The real reason Prince Harry and Meghan Markle paid back £2.4 million | Royal | News


Prince Harry and Meghan Markle paid back £2.4 million of taxpayer money that was spent on refurbishing Frogmore Cottage, as they wanted to completely cut themselves off from being working royals.

The couple were gifted the home by the late Queen Elizabeth following their wedding in 2018, but there was an outcry when money from the Sovereign Grant was spent on renovating it for them.

However, Harry and Meghan paid back every single penny in order not to “justify” the British tabloids having access to their lives, according to a royal author.

In his book Battle of the Brothers, published in 2020, Robert Lacey wrote: “It was crucial that they should pay off – and should clearly be seen to pay off – the £2.4million that had become a persecutory refrain in almost every story about their base at Windsor.

“As they would later explain via sussexroyal.com, the website that they developed during their Vancouver sabbatical, coming off the Sovereign Grant – the royal payroll financed by the British taxpayer – would ‘remove the tabloids” justification in having access to their lives.”

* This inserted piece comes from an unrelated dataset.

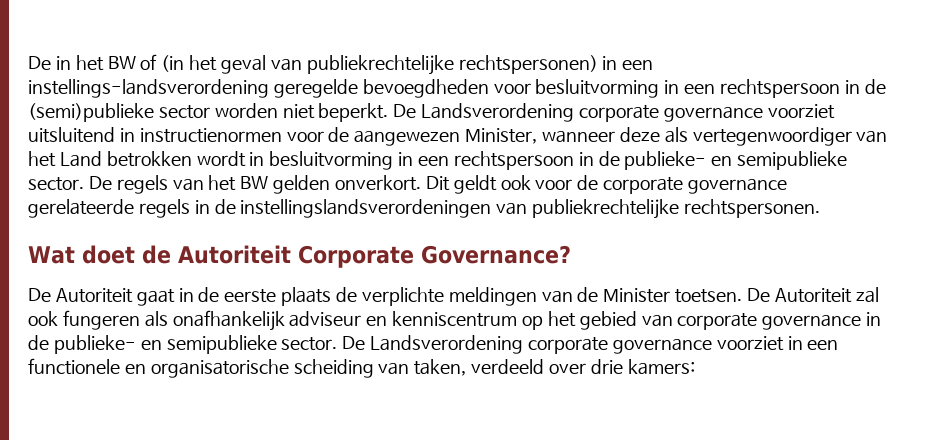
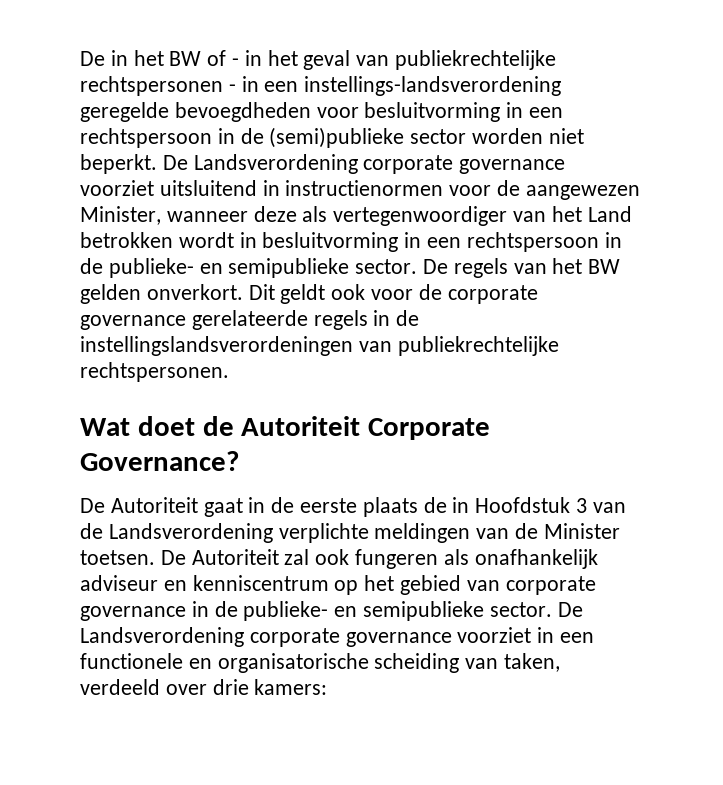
- De in het BW of (in het geval van publiekrechtelijke rechtspersonen) in een instellings-landsverordening geregelde bevoegdheden voor besluitvorming in een rechtspersoon in de (semi)publieke sector worden niet beperkt.
+ De in het BW of - in het geval van publiekrechtelijke rechtspersonen - in een instellings-landsverordening geregelde bevoegdheden voor besluitvorming in een rechtspersoon in de (semi)publieke sector worden niet beperkt.
- De Autoriteit gaat in de eerste plaats de verplichte meldingen van de Minister toetsen.
+ De Autoriteit gaat in de eerste plaats de in Hoofdstuk 3 van de Landsverordening verplichte meldingen van de Minister toetsen.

Despite being based in the US, the Duke and Duchess would still use Frogmore as a UK base, staying there whenever they were in the country.

But shortly after Harry published his memoir Spare in January 2023, the King asked the couple to vacate the property which has remained empty ever since.

It was confirmed in the recent release of the Sovereign Grant report, which details the Royal Family’s finances for the year, that Frogmore has no new tenants.

A Buckingham Palace spokesperson said: “I think at this point I wouldn’t speculate on who would be the future occupant of Frogmore Cottage.”

Prince Andrew was reportedly given the option of moving into Frogmore but instead wants to remain at the even bigger Royal Lodge, his home for the last twenty years.

This has not pleased the King however, as a source told The Times earlier this year: “If [Prince Andrew] doesn’t agree to move to a property better suited to his needs, then the King may have to reconsider the levels of support he is willing to provide.”